Infinity Publishing, $17.95, ISBN 978-0-7414-4910-8
It is very easy to guess what Bill Binkley’s al-Qaeda Strikes Again is all about judging from the title alone – watch out, America, they’re back, that kind of thing – but while suffering through the first 100 pages of this book, I would have absolutely no clue where this story is heading if I didn’t know the title of the book or haven’t read the synopsis in the back cover. That is how shockingly bad this book is.
It’s not that I have fun ripping apart this book, mind you. After reading the first few dozens of pages, I actually put this book down to look up the author’s website, compelled by a desire to find out why such a book can get published in its current embarrassing condition.

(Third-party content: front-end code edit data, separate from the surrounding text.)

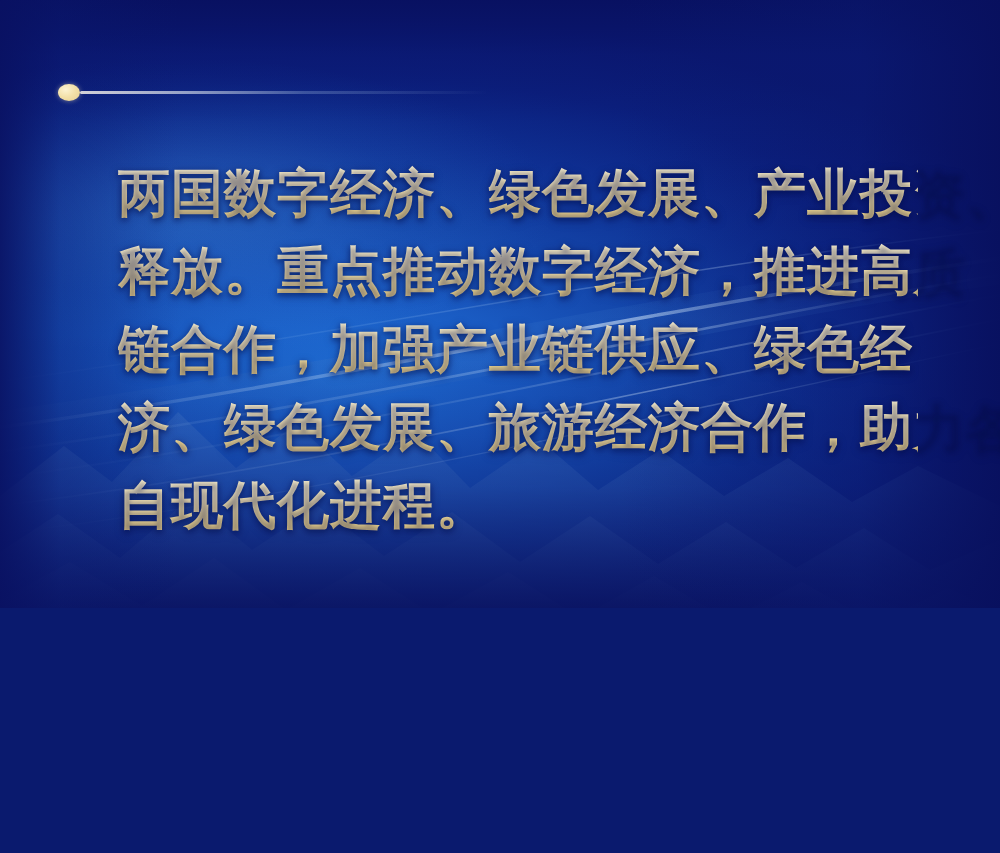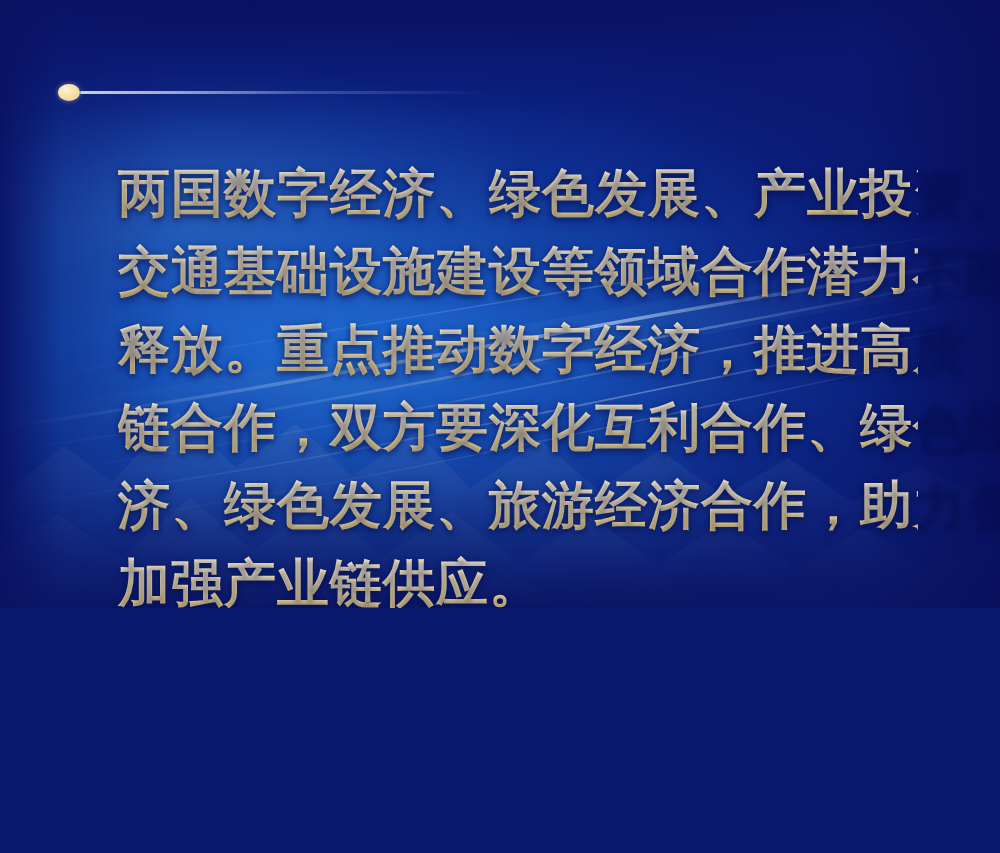--- a/index.html
+++ b/index.html
@@ -225,7 +225,6 @@
 
   <div class="body-text">
     <div class="text-line">两国数字经济、绿色发展、产业投资、</div>
-    <div class="text-line">交通基础设施建设等领域合作潜力不断</div>
     <div class="text-line">释放。重点推动数字经济，推进高质</div>
     <div class="text-line">链合作，双方要深化互利合作、绿色经</div>
     <div class="text-line">济、绿色发展、旅游经济合作，助力各</div>

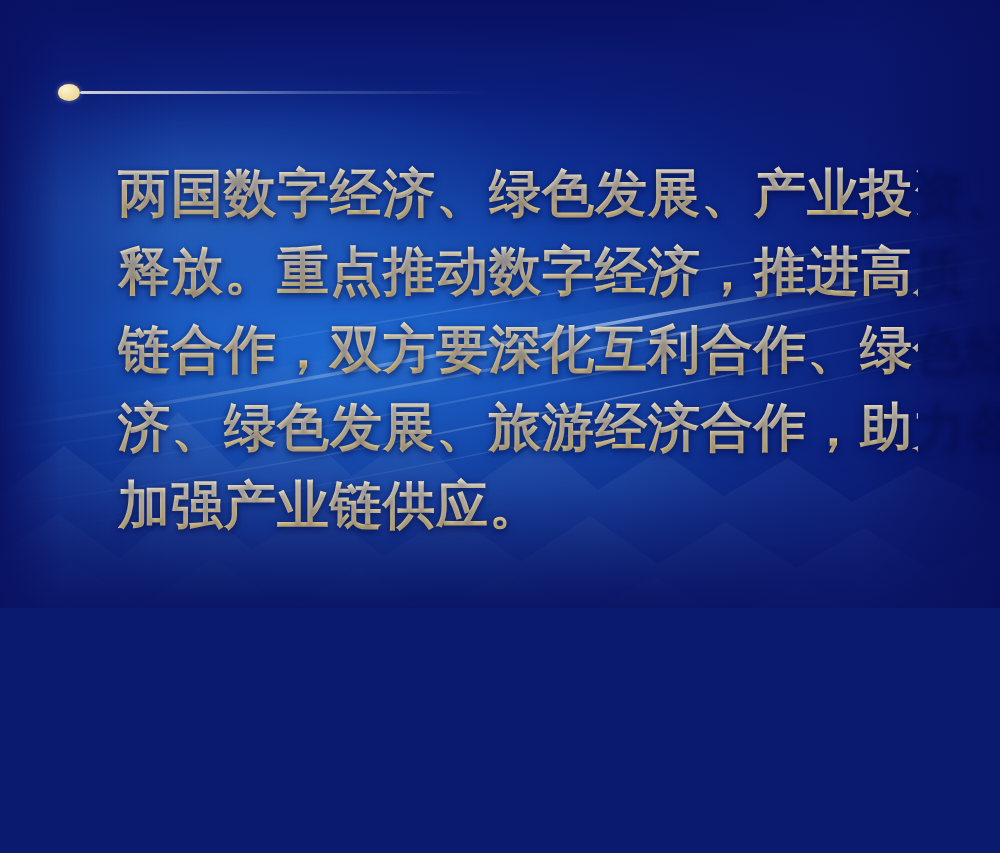--- a/index.html
+++ b/index.html
@@ -226,7 +226,7 @@
   <div class="body-text">
     <div class="text-line">两国数字经济、绿色发展、产业投资、</div>
     <div class="text-line">释放。重点推动数字经济，推进高质</div>
-    <div class="text-line">链合作，双方要深化互利合作、绿色经</div>
+    <div class="text-line">链合作，加强产业链供应、绿色经</div>
     <div class="text-line">济、绿色发展、旅游经济合作，助力各</div>
     <div class="text-line">加强产业链供应。</div>
   </div>

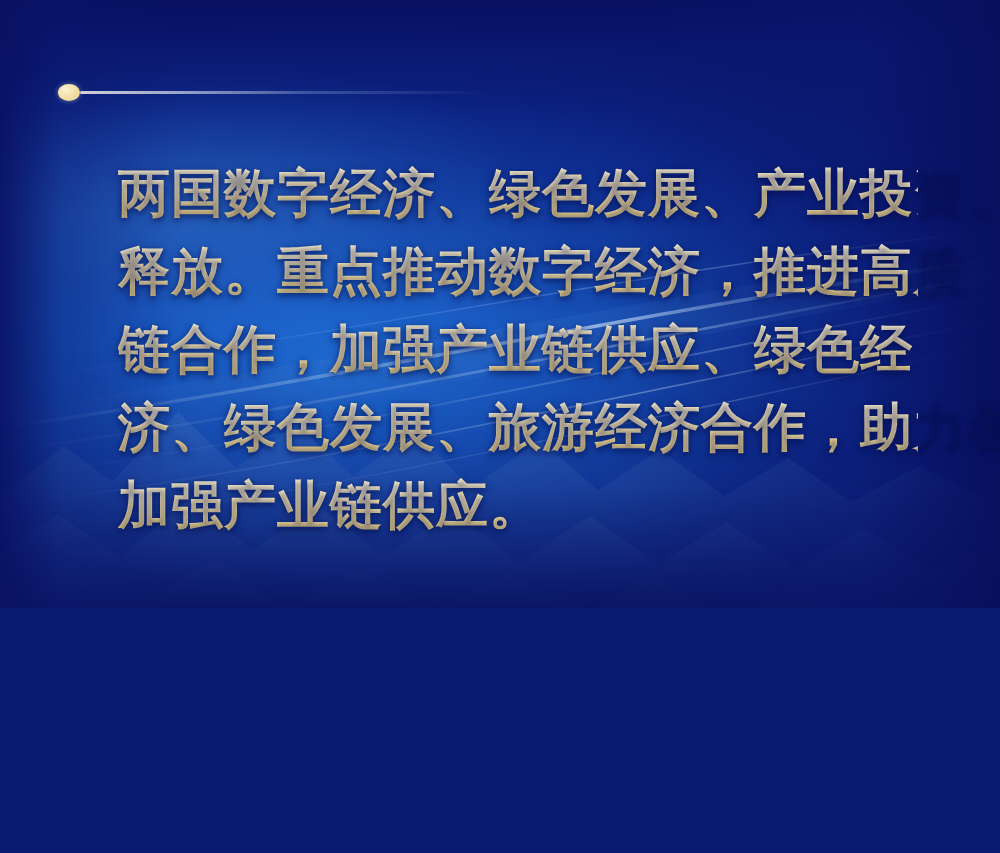--- a/index.html
+++ b/index.html
@@ -228,7 +228,7 @@
     <div class="text-line">释放。重点推动数字经济，推进高质</div>
     <div class="text-line">链合作，加强产业链供应、绿色经</div>
     <div class="text-line">济、绿色发展、旅游经济合作，助力各</div>
-    <div class="text-line">加强产业链供应。</div>
+    <div class="text-line">自现代化进程。</div>
   </div>
 
   <div class="deco deco-bottom">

I learn that the author is a retired fellow who had enthusiastically conducted interviews with the right people to get his story right. Unfortunately, this is a case where the author’s enthusiasm for his writing far exceeds his ability.

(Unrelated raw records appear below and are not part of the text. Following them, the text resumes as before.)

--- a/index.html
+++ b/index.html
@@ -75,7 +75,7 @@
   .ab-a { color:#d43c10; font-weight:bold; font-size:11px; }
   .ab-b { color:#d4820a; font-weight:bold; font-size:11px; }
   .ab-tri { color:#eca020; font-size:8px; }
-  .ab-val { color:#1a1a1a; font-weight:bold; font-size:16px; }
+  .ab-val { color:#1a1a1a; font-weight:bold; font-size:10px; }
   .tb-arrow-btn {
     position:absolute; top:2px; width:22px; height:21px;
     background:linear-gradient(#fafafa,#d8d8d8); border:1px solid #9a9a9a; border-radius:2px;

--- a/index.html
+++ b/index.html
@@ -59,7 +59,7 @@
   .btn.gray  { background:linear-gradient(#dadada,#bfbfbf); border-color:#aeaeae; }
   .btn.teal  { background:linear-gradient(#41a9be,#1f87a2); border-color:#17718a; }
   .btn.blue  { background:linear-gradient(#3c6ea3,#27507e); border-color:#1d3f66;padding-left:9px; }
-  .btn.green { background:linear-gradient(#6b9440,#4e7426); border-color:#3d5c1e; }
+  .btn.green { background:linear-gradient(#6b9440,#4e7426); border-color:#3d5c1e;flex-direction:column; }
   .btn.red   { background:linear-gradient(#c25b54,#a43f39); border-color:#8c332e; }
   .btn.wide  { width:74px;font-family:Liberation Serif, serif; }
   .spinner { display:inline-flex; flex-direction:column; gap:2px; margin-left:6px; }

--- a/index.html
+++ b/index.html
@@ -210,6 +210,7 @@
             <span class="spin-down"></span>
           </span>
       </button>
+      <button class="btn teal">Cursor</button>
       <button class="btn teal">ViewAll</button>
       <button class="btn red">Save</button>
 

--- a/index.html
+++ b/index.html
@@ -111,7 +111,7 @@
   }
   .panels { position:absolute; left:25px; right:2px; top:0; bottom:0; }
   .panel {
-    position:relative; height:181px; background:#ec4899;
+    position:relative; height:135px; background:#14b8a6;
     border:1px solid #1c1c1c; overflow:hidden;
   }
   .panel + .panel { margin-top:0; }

In this one, we have al-Qaeda folks planning to commit an even larger act of terrorism in America, and it is only through a fortunate sequence of events that the Terrorism Task Force manages to discover this foul plan. The Task Force Leader, Wayne Kirby, and his love interest, Rennie Jordan, find themselves racing against time to put down those bastards for good.
Way too many aspects of the plot are not good. For example, Rennie is described as “Rambo-like” in the story but she is actually a standard damsel in distress, always “overwhelmed by fear” when she’s not screaming and failing to get away from the bad guys. She and Wayne are flat one-dimensional characters, with very little depths to separate them from paper cutouts. Meanwhile, the terrorists behave as if they have graduated from the Boris and Natasha School of Inept Moronic Villainy. Not that the good guys are any smarter. I still shudder when I think of that scene where an undercover operative informs a woman he is dating for the first time of his actual job.

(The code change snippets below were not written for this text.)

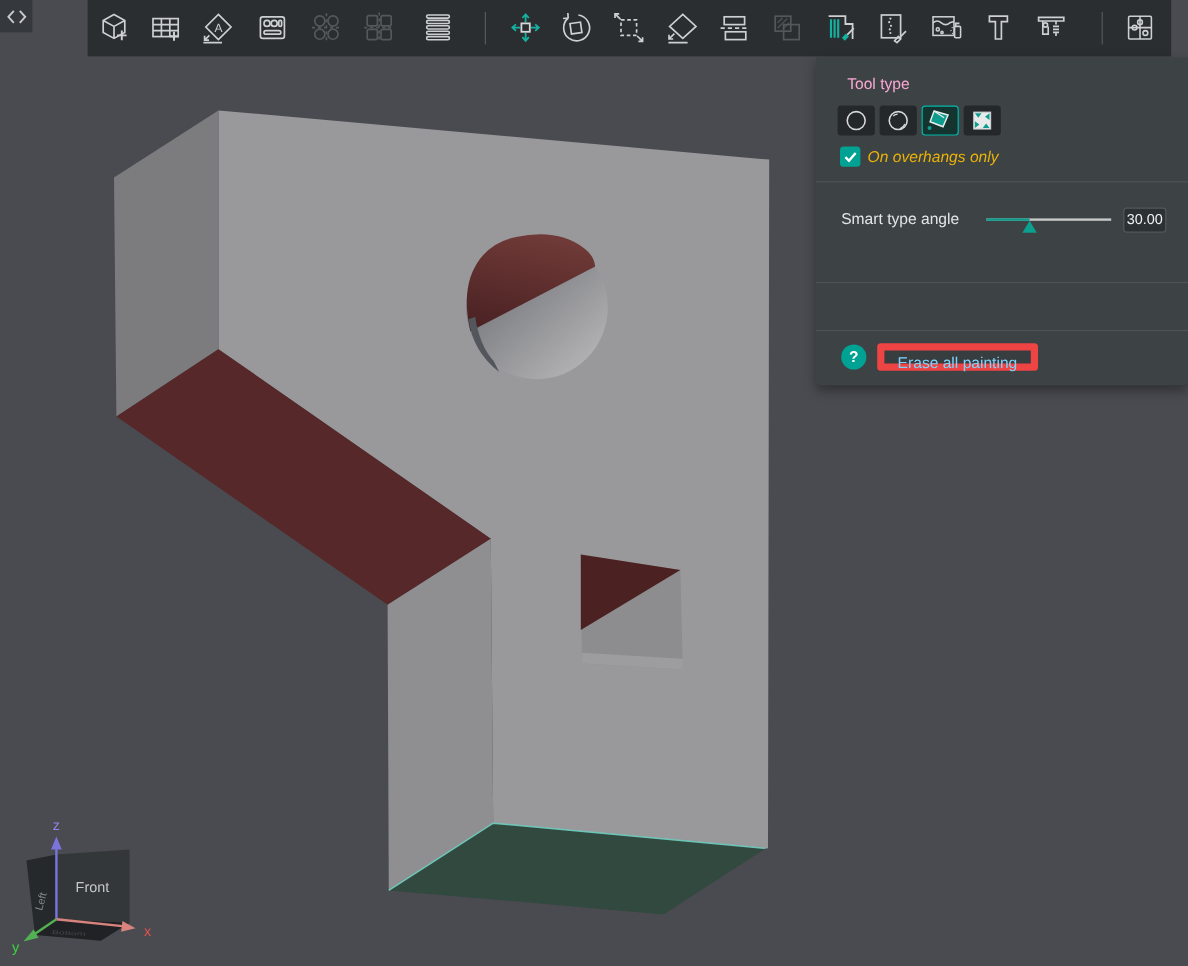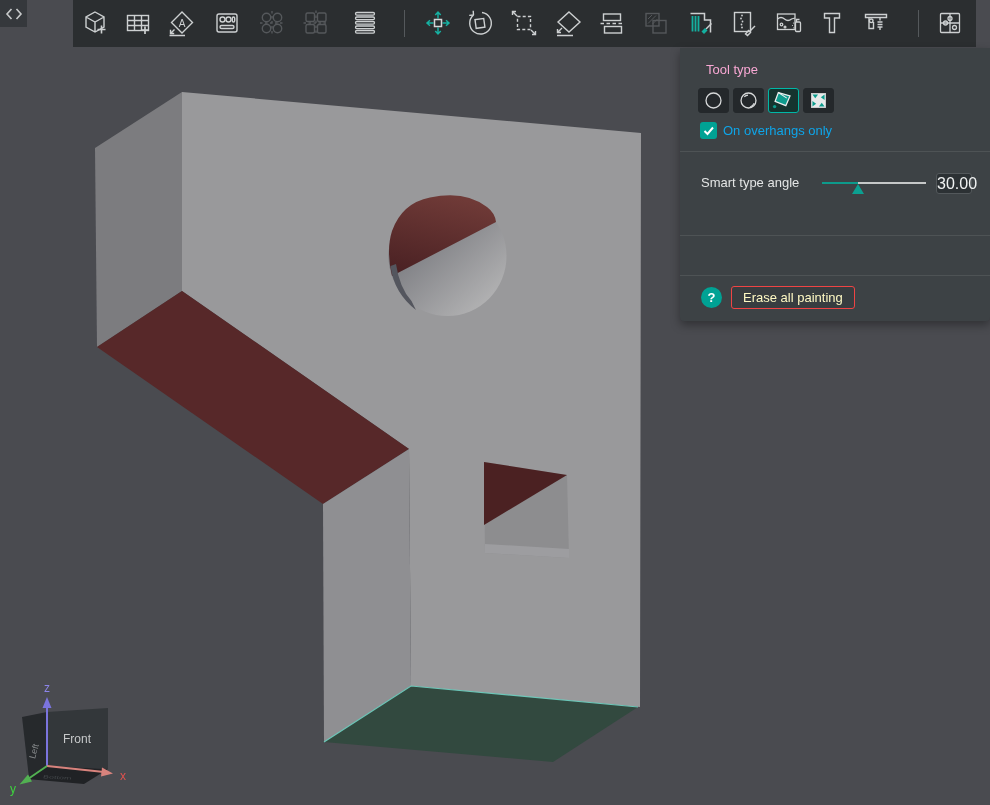--- a/index.html
+++ b/index.html
@@ -25,7 +25,7 @@
   .tbtn.selected{border-color:#00b7a7;background:#15342f;}
   .checkbox{position:absolute;left:20px;top:74px;width:17px;height:17px;background:#00a294;border-radius:3px;
             display:flex;align-items:center;justify-content:center;cursor:pointer;}
-  .check-label{position:absolute;left:43px;top:74px;line-height:17px;color:#0ea5e9;}
+  .check-label{position:absolute;left:43px;top:74px;line-height:17px;color:#eab308;font-style:italic;}
   .divider{position:absolute;left:0;right:0;height:1px;background:rgba(255,255,255,0.09);}
   .srow{position:absolute;left:0;right:0;height:22px;}
   .srow .lbl{position:absolute;left:21px;top:0;line-height:20px;color:#e3e5e5;}

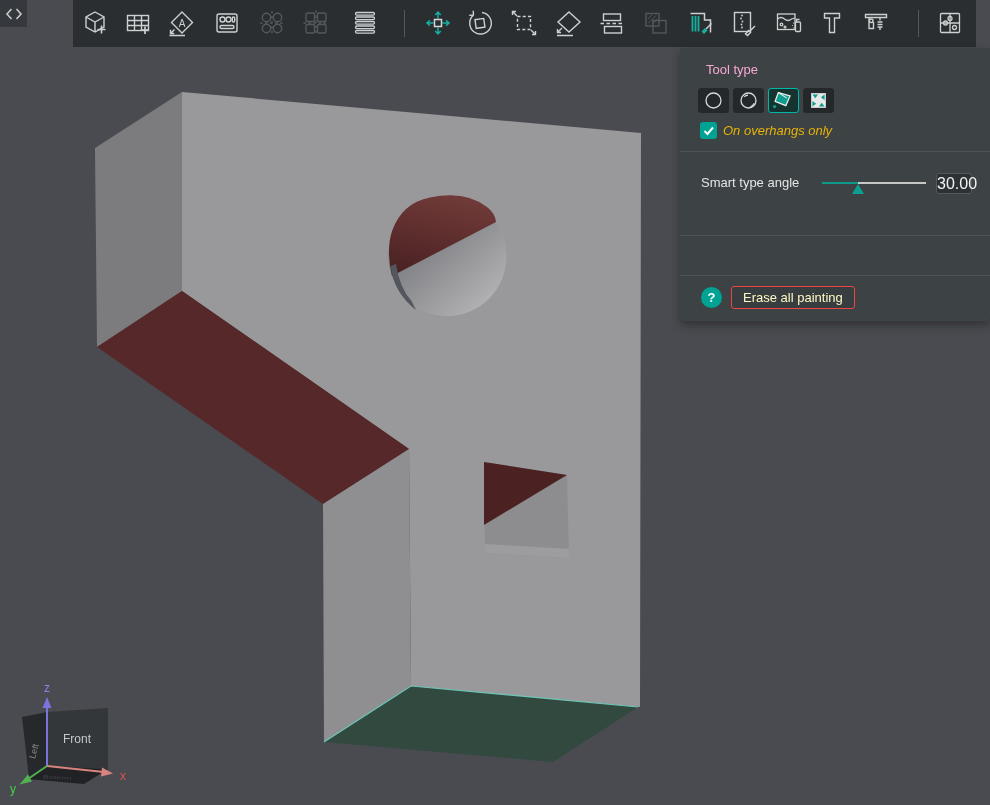--- a/index.html
+++ b/index.html
@@ -34,7 +34,7 @@
   .thumb{position:absolute;top:11px;width:0;height:0;border-left:6px solid transparent;
          border-right:6px solid transparent;border-bottom:10px solid #0ca091;cursor:pointer;}
   .vbox{position:absolute;right:18px;top:0;width:34px;height:19px;background:#2c3134;border:1px solid #53585b;
-        border-radius:3px;color:#f0f2f2;font-size:16px;text-align:center;line-height:19px;cursor:text;}
+        border-radius:3px;color:#f0f2f2;font-size:12px;text-align:center;line-height:19px;cursor:text;}
   .helpdot{position:absolute;left:21px;top:239px;width:21px;height:21px;border-radius:50%;background:#00a294;
            color:#fff;font-size:13px;font-weight:bold;text-align:center;line-height:21px;cursor:pointer;}
   .erasebtn{position:absolute;left:51px;top:238px;height:23px;padding:0 11px;background:#383d40;

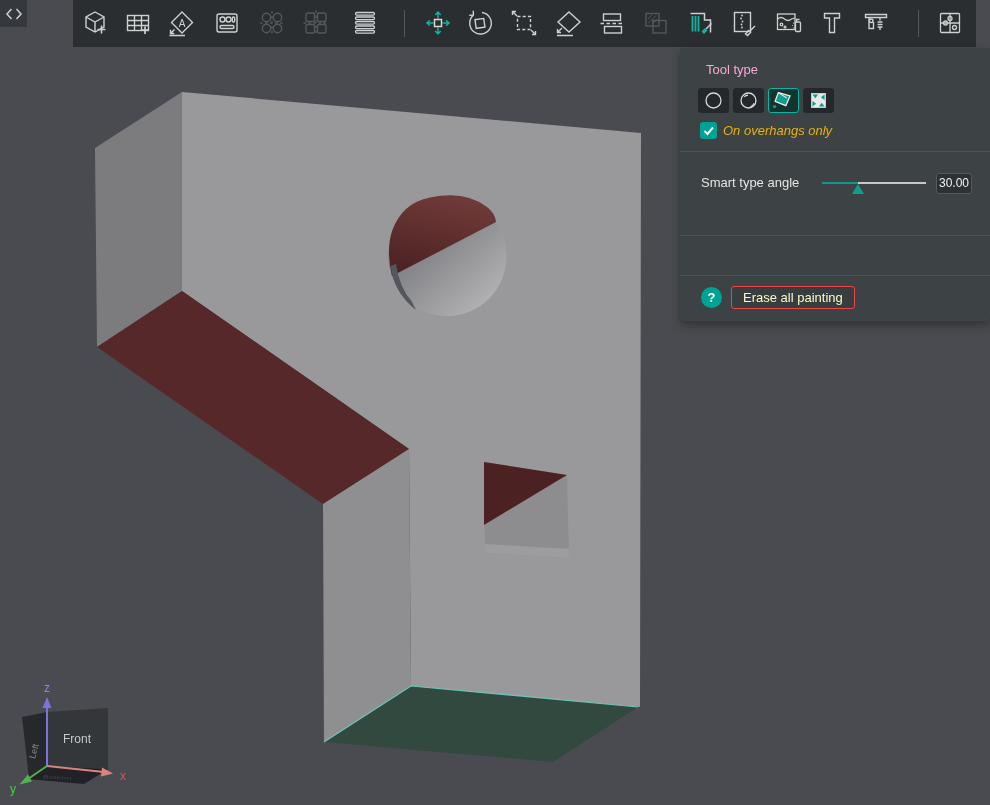--- a/index.html
+++ b/index.html
@@ -38,7 +38,7 @@
   .helpdot{position:absolute;left:21px;top:239px;width:21px;height:21px;border-radius:50%;background:#00a294;
            color:#fff;font-size:13px;font-weight:bold;text-align:center;line-height:21px;cursor:pointer;}
   .erasebtn{position:absolute;left:51px;top:238px;height:23px;padding:0 11px;background:#383d40;
-            border:1px solid #ef4444;border-radius:3px;color:#fef9c3;font-size:13px;line-height:21px;
+            border:6px solid #ef4444;border-radius:3px;color:#7dd3fc;font-size:13px;line-height:21px;
             box-sizing:border-box;cursor:pointer;}
 </style>
 </head>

But the biggest problem is the author’s writing. Every conceivable problem you can imagine, from too much telling to too much repetitive scenes to too many plodding scenes focused on minute details that add nothing to the story to… well, everything, is present here. Wrong words are used (officers receiving “accommodation” from their superiors for their good work, for example) and odd uses of punctuation marks are present. The author’s use of descriptive phrases can get very banal and even insipid at times. Bad guys are “evil looking”. They have “high-pitched voices”. They say unintentionally hilarious things like, “She must be upstairs. Let’s rape her before we chop her into little pieces!” The portrayal of the bad guys can get pretty racist at times, with characters being pointed out as evil just because they are Muslims, with very little effort made to establish their villainy beyond their skin color and religion. This book is a desperate SOS cry for an editor.
al-Qaeda Strikes Again, alas, is more like, oops, a stereotypical example of a badly self-published effort has struck again.